A public inquiry examining the actions of an Ontario nurse who confessed to murdering eight patients in her care heard Wednesday from an expert on serial murders carried out by health-care professionals.

The inquiry, which probes the systemic issues that contributed to Wettlaufer’s murders, began in June.

Last year, Wettlaufer pleaded guilty to eight counts of first-degree murder, four counts of attempted murder and two counts of aggravated assault after using insulin to overdose 14 elderly patients in her care.

American professor Beatrice Yorker took the stand at the inquiry declaring the problem to be more widespread than people think.

In a paper she released in 2006 the professor noted that serial killing in health care settings around the world is more common than things like dog bites, shark attacks, and infant kidnappings.

"The number of vicitms of convicted killers in 2006 was 317, but the number of suspicious deaths that ocured on chart review once the killers were convicted was excess of 2000," said Yorker.

Yoker has studied hundreds of health care serial killers dating back to the 1970's and said the key theme in her research is that majority of serial killing health care professionals injected their victims with insulin as their weapon of choice.

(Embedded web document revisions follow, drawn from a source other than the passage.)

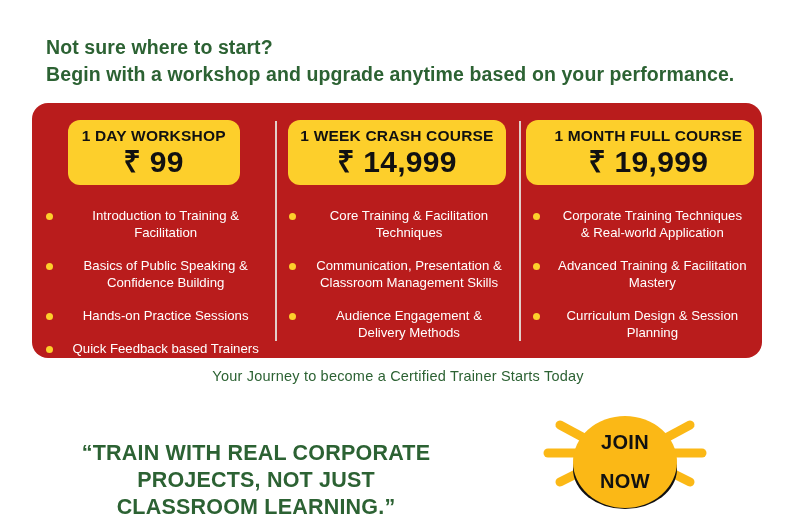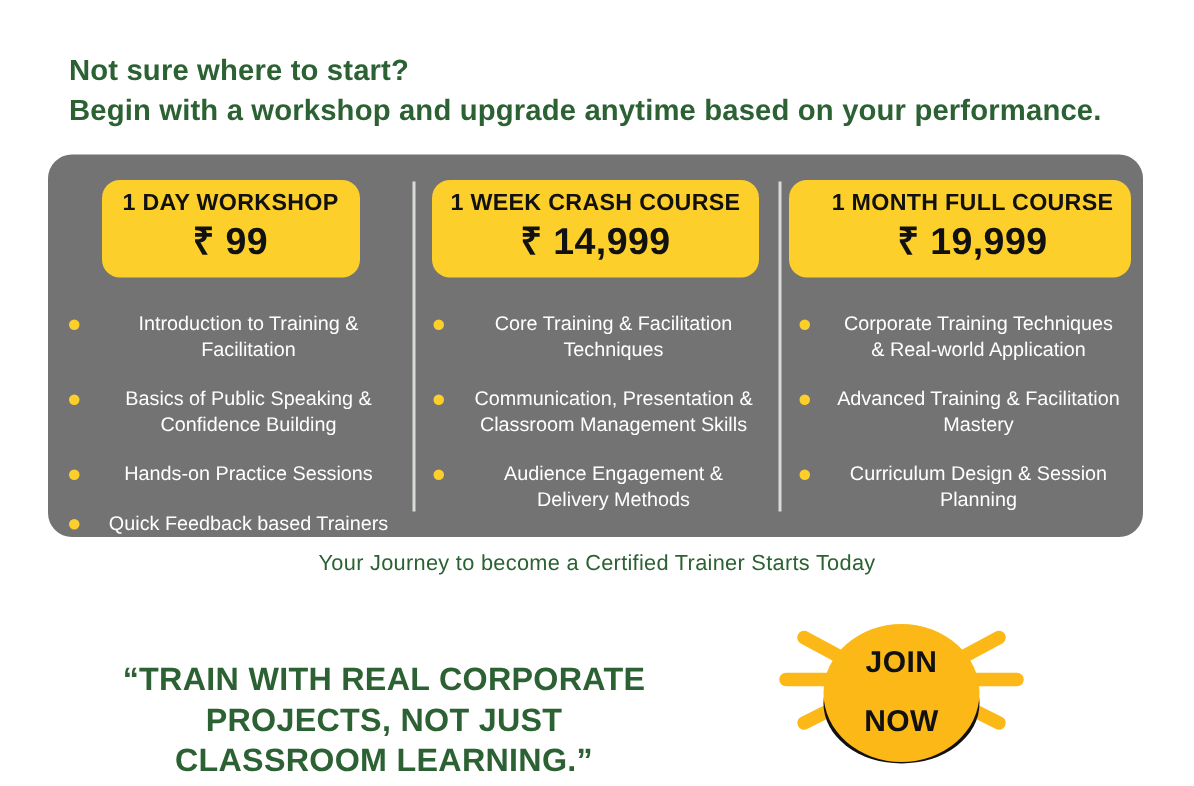"1 DAY WORKSHOP" .panel { background: #737373 -> #b91c1c }
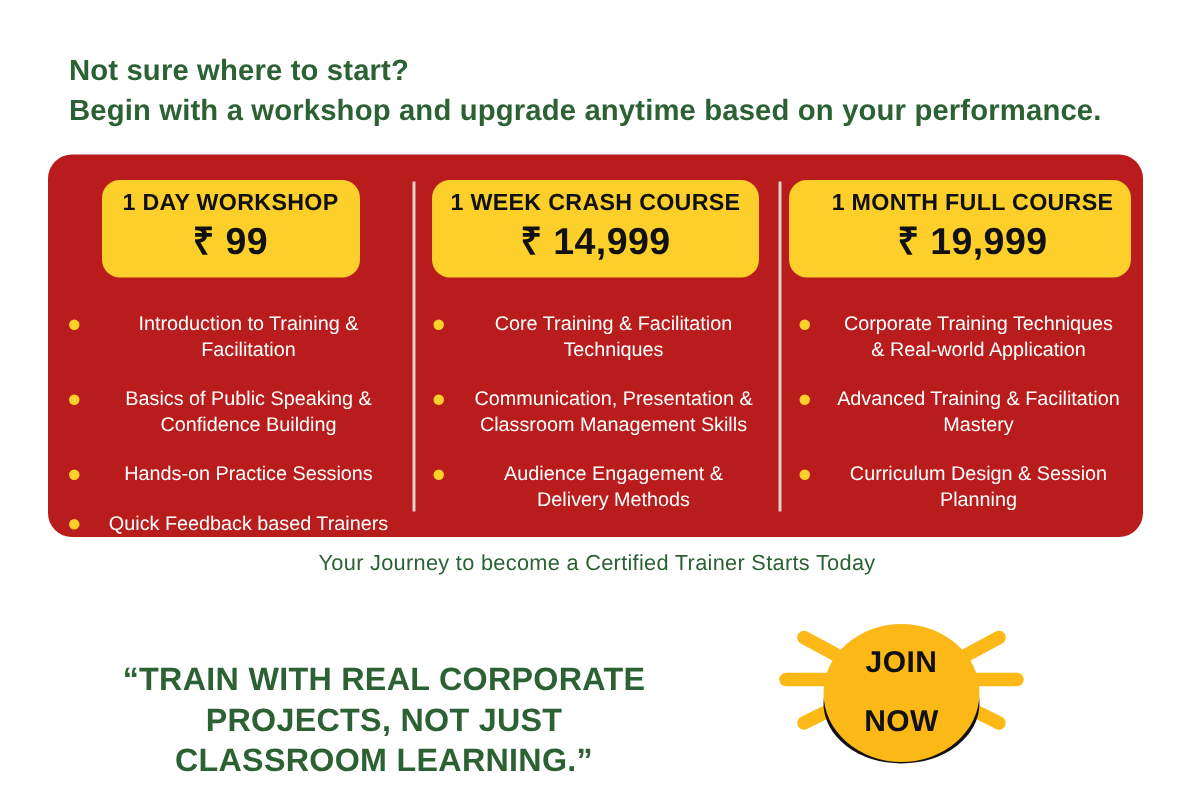"₹ 99" .pill-price { font-size: 25px -> 30px }
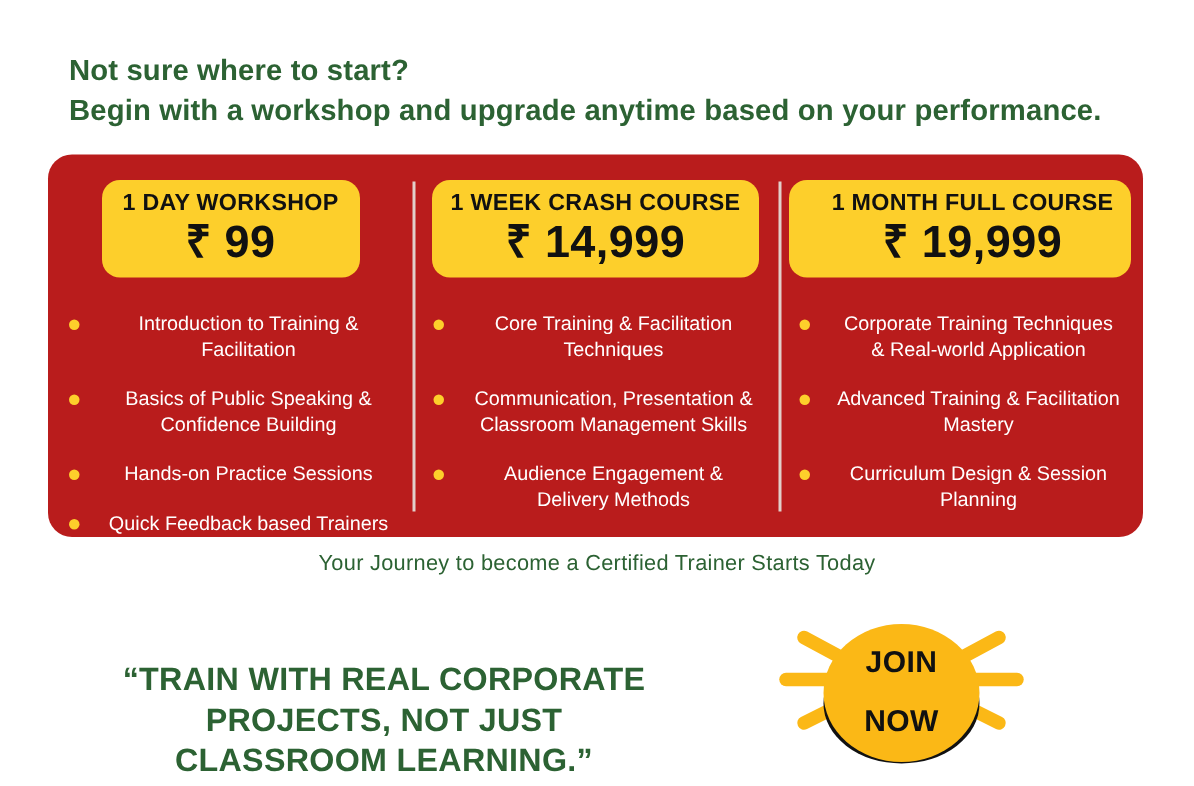"JOIN" .join-wrap { left: 510px -> 534px }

She testified that Wettlaufer has provided more insight than any other health care killer and is the only one who turned herself in.

Wettlaufer was sentenced to life in prison without the chance of parole for 25 years in June 2017 and the public inquiry was established on Aug. 1, 2017.

The inquiry is being held in Toronto only for this week. It will return to St. Thomas at the end of the month where family members of victims are scheduled to testify.